Veo Luz natural, de Dénes Nagy, que se adentra en el papel del Ejército húngaro y sus destrozos humanitarios como apoyo de los nazis en su invasión de la Unión Soviética. Su protagonista, excelente Ferenc Szabó, es un oficial forzado a dirigir su comando en esa persecución de los partisanos. Su laconismo, su mirada escéptica y soterradamente asqueada sobre la guerra es contundente, como la fotografía flamígera. Pero su director no está dotado de eso que se llama pulso, sentido del ritmo. Con todo a favor, te hunde en el sopor y en el sofá.

Sufro las dos horas y media de la georgiana ¿Qué vemos cuando miramos el cielo?, de Alexandre Koberidze.
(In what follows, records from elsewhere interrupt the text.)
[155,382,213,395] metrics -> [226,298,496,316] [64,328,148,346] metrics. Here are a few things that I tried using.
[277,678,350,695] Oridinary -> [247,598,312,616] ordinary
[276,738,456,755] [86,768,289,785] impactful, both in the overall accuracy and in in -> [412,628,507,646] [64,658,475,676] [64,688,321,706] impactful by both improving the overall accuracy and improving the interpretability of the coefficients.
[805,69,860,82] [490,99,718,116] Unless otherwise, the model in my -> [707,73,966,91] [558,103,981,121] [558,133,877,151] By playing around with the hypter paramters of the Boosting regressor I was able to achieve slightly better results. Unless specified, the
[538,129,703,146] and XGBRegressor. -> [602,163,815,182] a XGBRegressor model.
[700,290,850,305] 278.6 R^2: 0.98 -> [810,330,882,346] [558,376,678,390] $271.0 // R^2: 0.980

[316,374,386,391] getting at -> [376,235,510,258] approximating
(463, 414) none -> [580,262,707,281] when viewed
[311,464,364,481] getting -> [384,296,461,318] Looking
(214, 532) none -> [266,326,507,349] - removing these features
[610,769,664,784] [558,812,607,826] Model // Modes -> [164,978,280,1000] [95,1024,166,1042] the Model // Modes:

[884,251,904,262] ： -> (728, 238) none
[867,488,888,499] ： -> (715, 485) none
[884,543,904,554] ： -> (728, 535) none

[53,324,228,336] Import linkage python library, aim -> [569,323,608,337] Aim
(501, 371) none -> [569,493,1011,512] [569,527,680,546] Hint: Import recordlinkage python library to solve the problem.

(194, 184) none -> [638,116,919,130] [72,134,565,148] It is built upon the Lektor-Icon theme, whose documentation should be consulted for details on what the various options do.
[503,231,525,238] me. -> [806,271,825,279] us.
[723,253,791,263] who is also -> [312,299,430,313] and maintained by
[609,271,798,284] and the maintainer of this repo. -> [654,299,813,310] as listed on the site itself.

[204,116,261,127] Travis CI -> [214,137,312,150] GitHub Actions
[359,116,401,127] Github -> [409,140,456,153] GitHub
Presuntamente te va a contar los azares de un amor a primera vista. Pero qué va. Koberidze se embrolla en un costumbrismo de gente feliz, entre oda turística a Tiblisi y recetas de repostería.

Este mundo del festival on-line incorpora un botón en el menú de pantalla que te permite acelerar la velocidad de visionado del largometraje por dos, cuatro, ¡hasta ocho! Pasan los 150 minutos de cursilería a la georgiana y no dejo de mirar el botón con ansia. Me resisto. Apretar ese botón sería convertirte en el crítico sin deontología que huye de la sala en la oscuridad. No se debe pasar esa línea roja.